Edit difference data
BEGIN

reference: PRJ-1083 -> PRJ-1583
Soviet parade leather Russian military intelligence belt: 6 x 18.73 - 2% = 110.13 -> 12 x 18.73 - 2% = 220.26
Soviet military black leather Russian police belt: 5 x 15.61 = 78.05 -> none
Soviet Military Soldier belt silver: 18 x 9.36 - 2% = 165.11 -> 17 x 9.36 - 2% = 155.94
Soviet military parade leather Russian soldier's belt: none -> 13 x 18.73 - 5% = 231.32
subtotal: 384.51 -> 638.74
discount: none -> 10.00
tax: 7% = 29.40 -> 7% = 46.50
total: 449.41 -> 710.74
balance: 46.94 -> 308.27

END
BEGIN

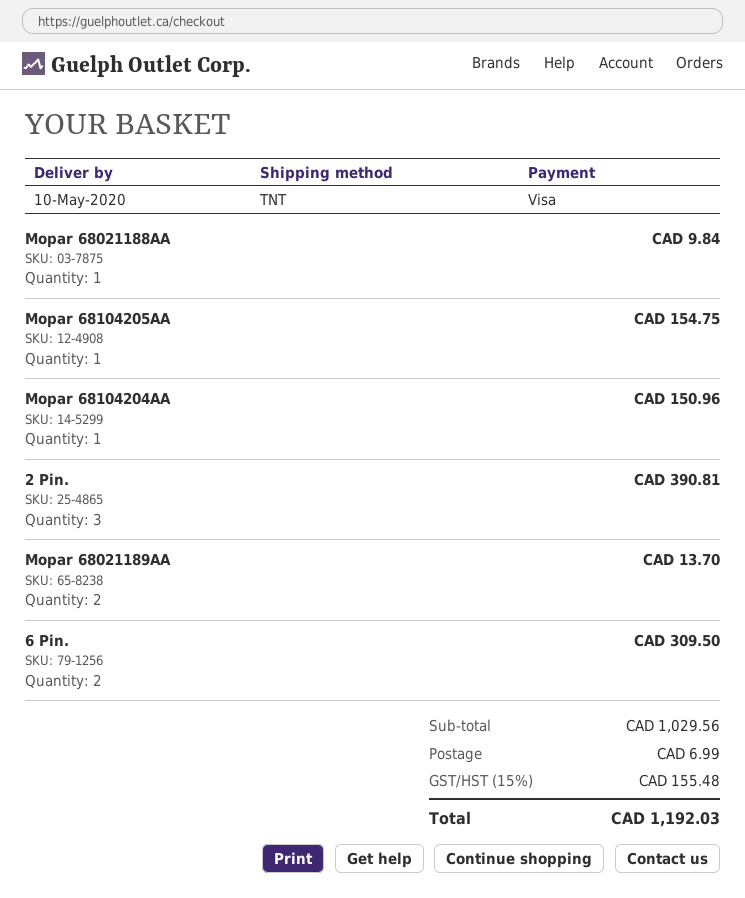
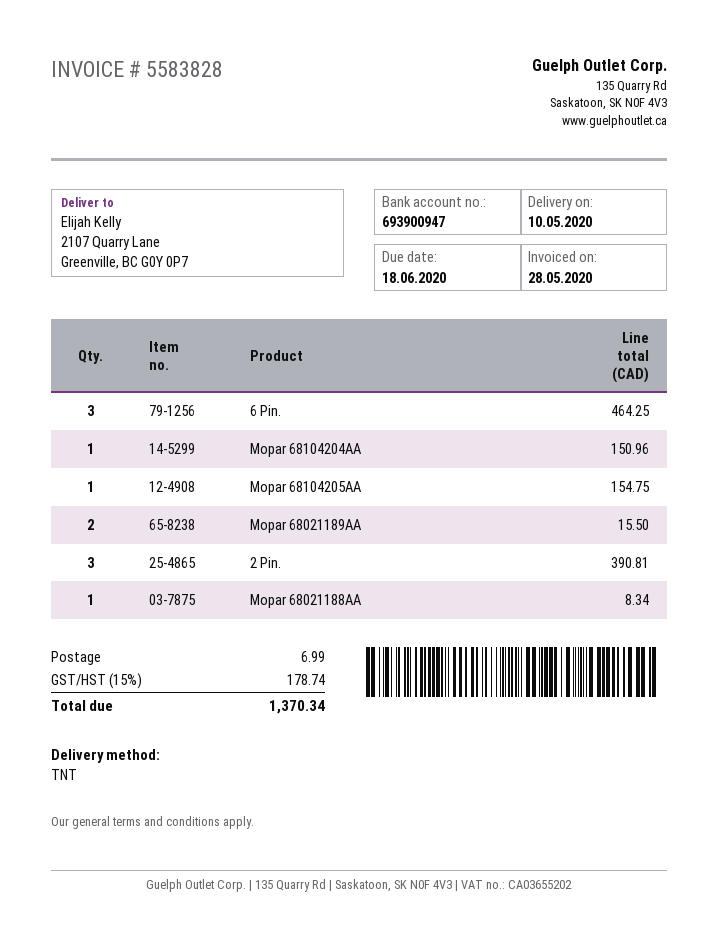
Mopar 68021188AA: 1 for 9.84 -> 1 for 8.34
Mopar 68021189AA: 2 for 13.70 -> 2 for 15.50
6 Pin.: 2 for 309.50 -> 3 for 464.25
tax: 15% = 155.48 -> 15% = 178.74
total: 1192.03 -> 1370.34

END

> [What you are asked to do]:
Say how many lines of the preceding data include the word "parade". The number is the whole answer.

> [Solution to this problem]:
2